SOME ideas, no matter how good they look on paper, should never be tried in practice. One of these is the notion of producing drugs or vaccines in genetically engineered food crops. Why? Because the risk of these potent chemicals finding their way into the human food chain is just too high.
So we are pleased to note the decision by one of the world’s authorities on “pharming”, as this idea is called, to replace food crops with a relative of the tobacco plant. Charles Arntzen of Arizona State University is a pioneer of edible vaccines: foods that are genetically engineered to contain a vaccine. However, fears that the modified crop – or the altered gene within it – could find its way into the food of unsuspecting people have convinced Arntzen to think again. He has devised a different model for making edible vaccines (see “Why vaccination by potato got chopped”).

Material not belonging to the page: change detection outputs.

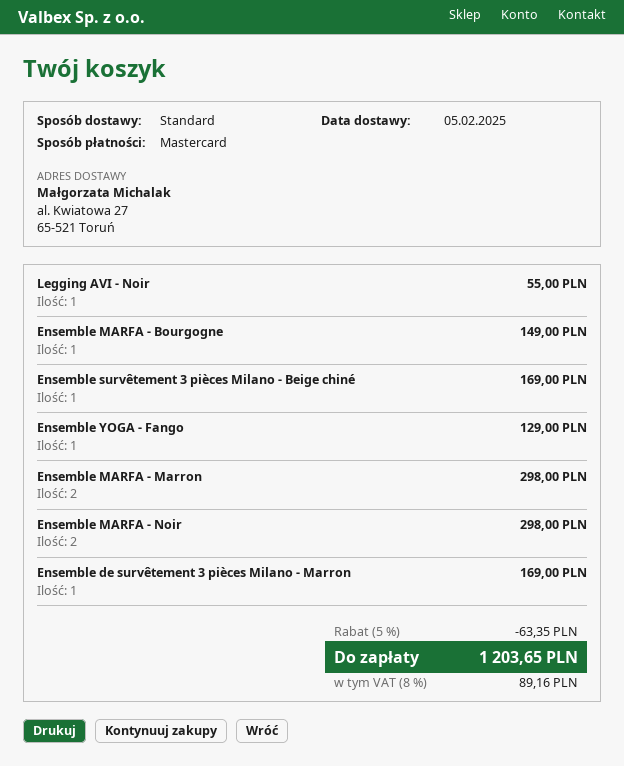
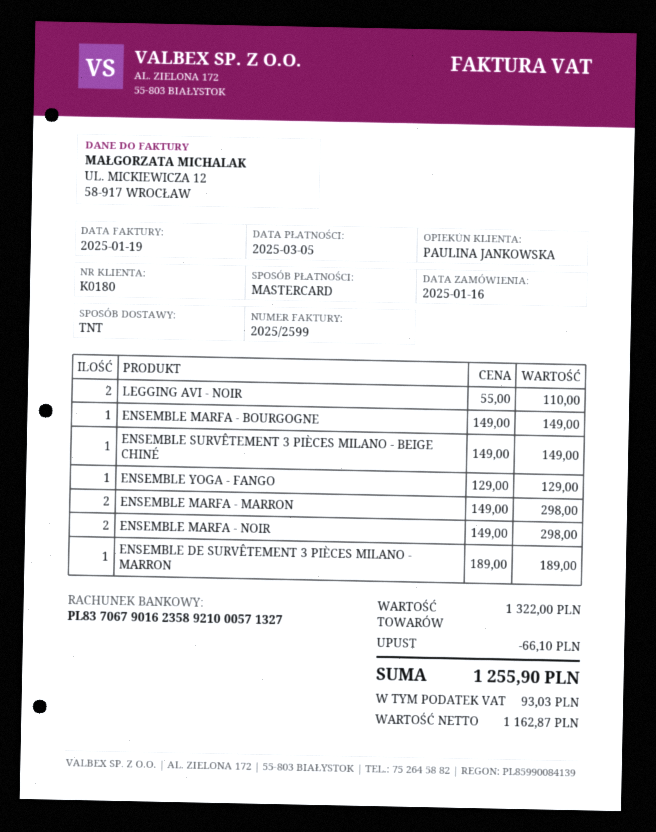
shipping method: standard -> TNT
Legging AVI - Noir: 1 for 55.00 -> 2 for 110.00
Ensemble survêtement 3 pièces Milano - Beige chiné: 1 for 169.00 -> 1 for 149.00
Ensemble de survêtement 3 pièces Milano - Marron: 1 for 169.00 -> 1 for 189.00
discount: 63.35 -> 66.10
tax: 89.16 -> 93.03
total: 1203.65 -> 1255.90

Using food crops is risky for several reasons. Pollen containing the gene may fertilise strains of the crop intended for the table. Seeds from a pharm crop left in the field after harvesting may grow the following season, something that has already happened when GM corn plants came up in soybean plots in Iowa and Nebraska. If harvested crops are not properly segregated, modified versions could easily get mixed up with food crops. This too has happened before, when Starlink, a variety of GM corn meant only for animal feed, turned up in foods across the US. Then there is theft, which has also taken place. In China, researchers from Beijing University buried a batch of experimental GM tomatoes to prevent their seeds spreading. But local farmers dug up the fruit and ate them or planted the seed.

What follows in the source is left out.